Há sinais inequívocos de que a agenda de inclusão está perdendo força nos Estados Unidos. Outros gigantes, como Google e Meta, dona do Facebook, Instagram e WhatsApp, também cortaram seus programas de diversidade. O X, ex-Twitter, aderiu ao movimento, e de forma mais escancarada. Elon Musk, o dono da rede social, referiu-se a políticas de inclusão como “uma distração e uma forma de socialismo corporativo”. Até estratégias lançadas há pouco tempo estão sendo revistas. A empresa de videoconferências Zoom criou o cargo de diretor de diversidade em 2020. Menos de dois anos depois, a posição foi extinta e a equipe que trabalhava nessa área, demitida. Segundo levantamento da plataforma de empregos Indeed, em 2023 as ofertas de vagas nos Estados Unidos na área de diversidade, equidade e inclusão caíram 44% em relação a 2022.
O enfraquecimento dessa agenda causa incômodo. “O que está acontecendo nos Estados Unidos é um retrocesso”, diz Laura Salles, criadora da Plurie, plataforma de streaming voltada para equidade e inclusão. “Muitas empresas usaram o discurso da diversidade porque era moda”, diz Fabio Alperowitch, fundador da Fama, gestora especializada em investimentos sustentáveis. “Agora, estamos estacionados na questão de gênero e retrocedendo na questão de raça.” Afinal, o que explica a volta ao passado?
Uma razão possível é o fato de as big techs terem ajustado as operações após as contratações em massa na pandemia. Desde 2022, ao menos 300 000 empregos foram ceifados por empresas como Amazon, Alphabet, Microsoft e Meta, aponta a consultoria Crunchbase. No afã de cortar gastos, as empresas eliminaram quem foi considerado pouco efetivo para o retorno financeiro — não é simples mensurar os ganhos monetários que a agenda de diversidade traz. Mesmo benefícios relativos à reputação estão sendo questionados.
Em junho do ano passado, a Suprema Corte dos Estados Unidos tomou uma decisão que abalou os alicerces da luta contra as desigualdades raciais. Determinou que as universidades americanas não podem mais considerar a raça dos candidatos em seus processos de admissão, revertendo uma conquista de meio século na busca por equidade. Os movimentos políticos contra a agenda ESG (sigla em inglês para boas práticas ambientais, sociais e de governança) estão em ascensão. Para uma ala de radicais, a preservação da natureza e o respeito às diferenças entre indivíduos são pautas sem relevância. As redes sociais amplificaram essa lógica enviesada, e o que se vê agora são empresas que começam a dar as costas à diversidade. Os sinais estão por toda a parte. Em 2023, os fundos de investimento da categoria ESG tiveram mais saídas do que entradas de capital nos Estados Unidos — o saldo ficou negativo em 13 bilhões de dólares, o que expressa a debandada de investidores.
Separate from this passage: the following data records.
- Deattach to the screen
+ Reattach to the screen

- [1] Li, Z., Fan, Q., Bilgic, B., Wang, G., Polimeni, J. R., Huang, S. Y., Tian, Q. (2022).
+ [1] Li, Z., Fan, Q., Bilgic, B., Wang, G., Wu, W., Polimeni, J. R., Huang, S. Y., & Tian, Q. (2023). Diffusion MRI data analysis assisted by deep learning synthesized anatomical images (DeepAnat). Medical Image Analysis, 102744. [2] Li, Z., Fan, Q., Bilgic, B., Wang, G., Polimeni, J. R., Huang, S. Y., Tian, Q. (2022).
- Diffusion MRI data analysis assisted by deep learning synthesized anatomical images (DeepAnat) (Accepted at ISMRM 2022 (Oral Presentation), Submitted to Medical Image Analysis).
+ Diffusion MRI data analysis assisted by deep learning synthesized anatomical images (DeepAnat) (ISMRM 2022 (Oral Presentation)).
Os defensores do abandono da agenda da diversidade têm seus argumentos. Para Dan Lennington, jurista americano e vice-conselheiro do Wisconsin Institute for Law and Liberty, o medo de repercussões jurídicas é uma das principais preocupações das companhias. “Essas empresas estão descontinuando seus programas devido a responsabilidades legais”, afirma Lennington. “Ao eliminar um risco significativo — como ações coletivas por discriminação racial —, a empresa pode melhorar suas previsões financeiras.” O Wisconsin Institute for Law and Liberty já processou centenas de empresas por seus programas de ações afirmativas, alegando que elas promovem práticas discriminatórias ao contratar ou promover pessoas por questões de raça ou gênero. Vale um lembrete para o jurista: como o próprio Satya Nadella afirmou, a diversidade é para ser celebrada.